Data records:
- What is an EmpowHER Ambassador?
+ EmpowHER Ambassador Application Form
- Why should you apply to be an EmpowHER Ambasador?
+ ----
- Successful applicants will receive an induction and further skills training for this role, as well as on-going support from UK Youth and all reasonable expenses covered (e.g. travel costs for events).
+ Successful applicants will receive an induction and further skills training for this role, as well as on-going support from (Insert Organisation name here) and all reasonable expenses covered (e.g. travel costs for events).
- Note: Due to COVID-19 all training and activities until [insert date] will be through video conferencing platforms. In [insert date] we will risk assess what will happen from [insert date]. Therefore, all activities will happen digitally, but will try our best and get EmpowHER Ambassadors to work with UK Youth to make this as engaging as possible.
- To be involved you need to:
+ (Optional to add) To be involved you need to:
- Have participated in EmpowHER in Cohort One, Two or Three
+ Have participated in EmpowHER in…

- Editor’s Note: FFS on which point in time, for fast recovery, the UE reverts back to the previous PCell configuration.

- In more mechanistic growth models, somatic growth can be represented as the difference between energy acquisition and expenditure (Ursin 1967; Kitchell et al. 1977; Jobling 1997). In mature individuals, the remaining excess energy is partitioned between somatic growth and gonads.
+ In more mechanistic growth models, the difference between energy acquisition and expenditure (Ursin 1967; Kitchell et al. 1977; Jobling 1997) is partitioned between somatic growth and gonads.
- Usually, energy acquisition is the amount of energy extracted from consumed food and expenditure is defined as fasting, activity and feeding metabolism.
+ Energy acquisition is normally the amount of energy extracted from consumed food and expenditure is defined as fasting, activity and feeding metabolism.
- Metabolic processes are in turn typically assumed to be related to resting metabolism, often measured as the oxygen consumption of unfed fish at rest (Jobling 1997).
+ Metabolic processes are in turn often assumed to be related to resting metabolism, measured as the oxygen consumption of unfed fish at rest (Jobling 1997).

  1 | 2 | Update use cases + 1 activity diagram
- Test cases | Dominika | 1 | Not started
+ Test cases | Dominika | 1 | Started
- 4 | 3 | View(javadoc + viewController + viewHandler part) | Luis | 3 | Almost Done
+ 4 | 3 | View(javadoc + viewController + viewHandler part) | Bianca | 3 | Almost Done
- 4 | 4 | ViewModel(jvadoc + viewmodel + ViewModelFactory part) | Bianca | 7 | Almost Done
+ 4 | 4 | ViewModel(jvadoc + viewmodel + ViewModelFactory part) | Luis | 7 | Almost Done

### WHAT YOU WILL DO
The count of lines above that include the string "induction" is the sole expected answer.

### RESPONSE BOX
2